Over the years, your parents have likely been a great source of information and advice, some well received, other times no so much. However, now that they are entering the latter stages of life, it may be up to you to bring up important issues they need to consider and offer your own advice and support. The holidays are a good time to reconnect and have a quiet chat about some of these issues. While not always an easy conversation, here are some tips to help you get started and avoid the pitfalls that can result when important issues are left for the last minute.
Seniors need to consider a whole host of issues that, most likely, they never really thought of before now. Who will care for them if they get ill? How will they pay for long-term care should they require it? What about burial plots, Wills and memorial plans? These are sensitive subjects that, nevertheless, have to be confronted in order to ensure that your parents have their wishes respected and that you are not left in the middle of an unexpected emergency.
Be an advocate. Discussions about end-of-life issues are never easy, so as you consider a discussion with your aging parents, don’t be heavy handed. It’s easy for adult children to come off as being too bossy in these situations, which can make parents uncomfortable, defensive, suspicious, and even resentful. Rather, approach sensitive subjects from a position of respect. Offer to help, not to control.
Start now and start small. Don’t wait for tragedy to strike before opening the door to difficult conversations. After mom falls and breaks a hip, or dad has a stroke, is not the time to be asking if your parents have a power of attorney or health care proxy. And trying to cover everything under the sun in one sit down can be overwhelming and seem intrusive. Break down important issues into a series of talks and offer to follow up.
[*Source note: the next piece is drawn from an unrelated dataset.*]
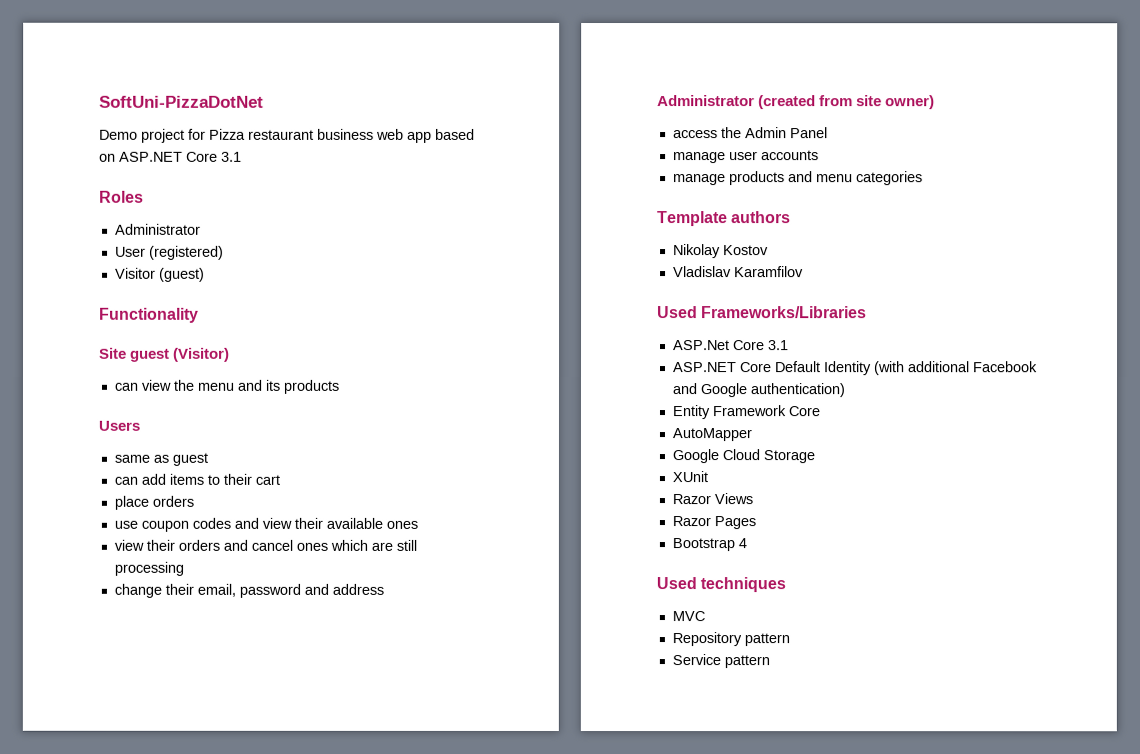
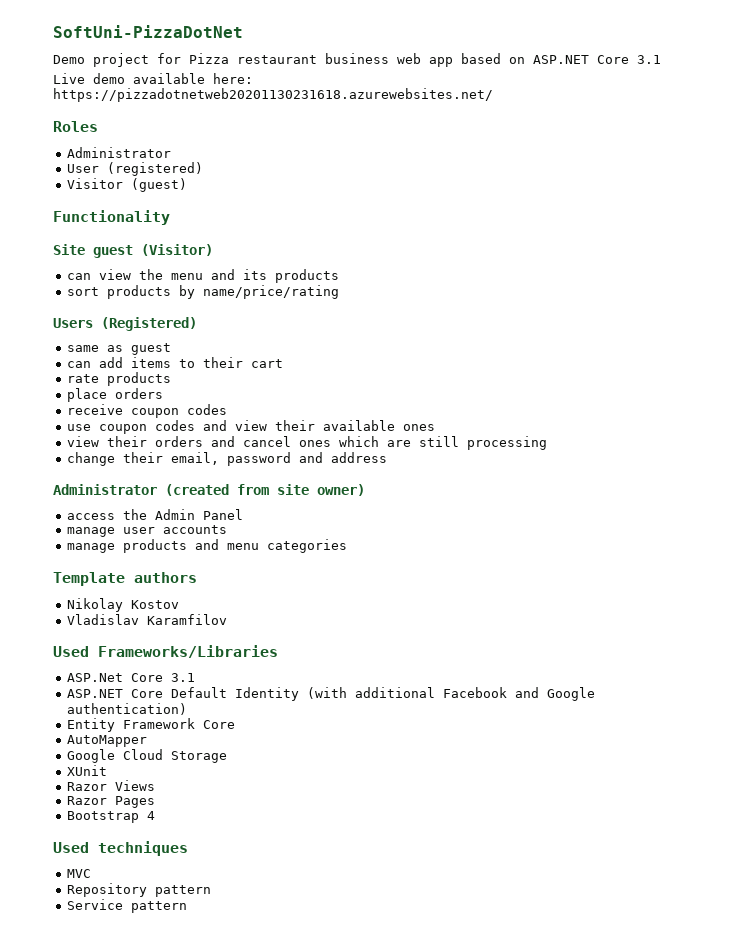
(242, 156) none -> [53,73,253,84] [53,88,493,102] // Live demo available here: https://pizzadotnetweb20201130231618.azurewebsites.net/
(339, 386) none -> [66,285,339,299] // sort products by name/price/rating
(140, 425) none -> [101,317,197,331] (Registered)
(280, 479) none -> [66,372,171,386] // rate products
(194, 501) none -> [66,404,227,418] // receive coupon codes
Make estate-planning documents a priority. Estate plans, like finances, can be very private and parents may not want to disclose their plans entirely. The important issue is not who gets what, it is that your parents have a plan. Wills, durable powers of attorney and health care proxies are musts for seniors. Trusts and tax planning are appropriate for many. Offer to help research what is best for them.
Approach finances delicately. It’s important to approach financial conversations with a soft touch. No one likes to talk about money so instead of asking for the nitty-gritty, find out who their financial advisor is, if they have one, so that you can help in an emergency. This will offer a supportive, rather than an intrusive, framework from which some in depth discussions may emerge.
Provide emotional support. Just like everyone else, seniors deal a wide range of emotions such including anxiety, fear and depression. Coping with the loss of friends and loved ones can be especially difficult as we age. Offer yourself as a compassionate and supportive shoulder to lean on and your parents may open up to you more than you might expect. The goal of these conversations, after all, is to make sure they are cared for as best as possible. Start today.
By following these simple strategies, and by providing a compassionate sounding board for your parents, you can help secure your parents in the knowledge that their best interests are your goal and that their wishes will be respected. Furthermore, you can relax knowing that you’re doing all you can to head off unexpected emergencies in the future by being proactive and planning ahead.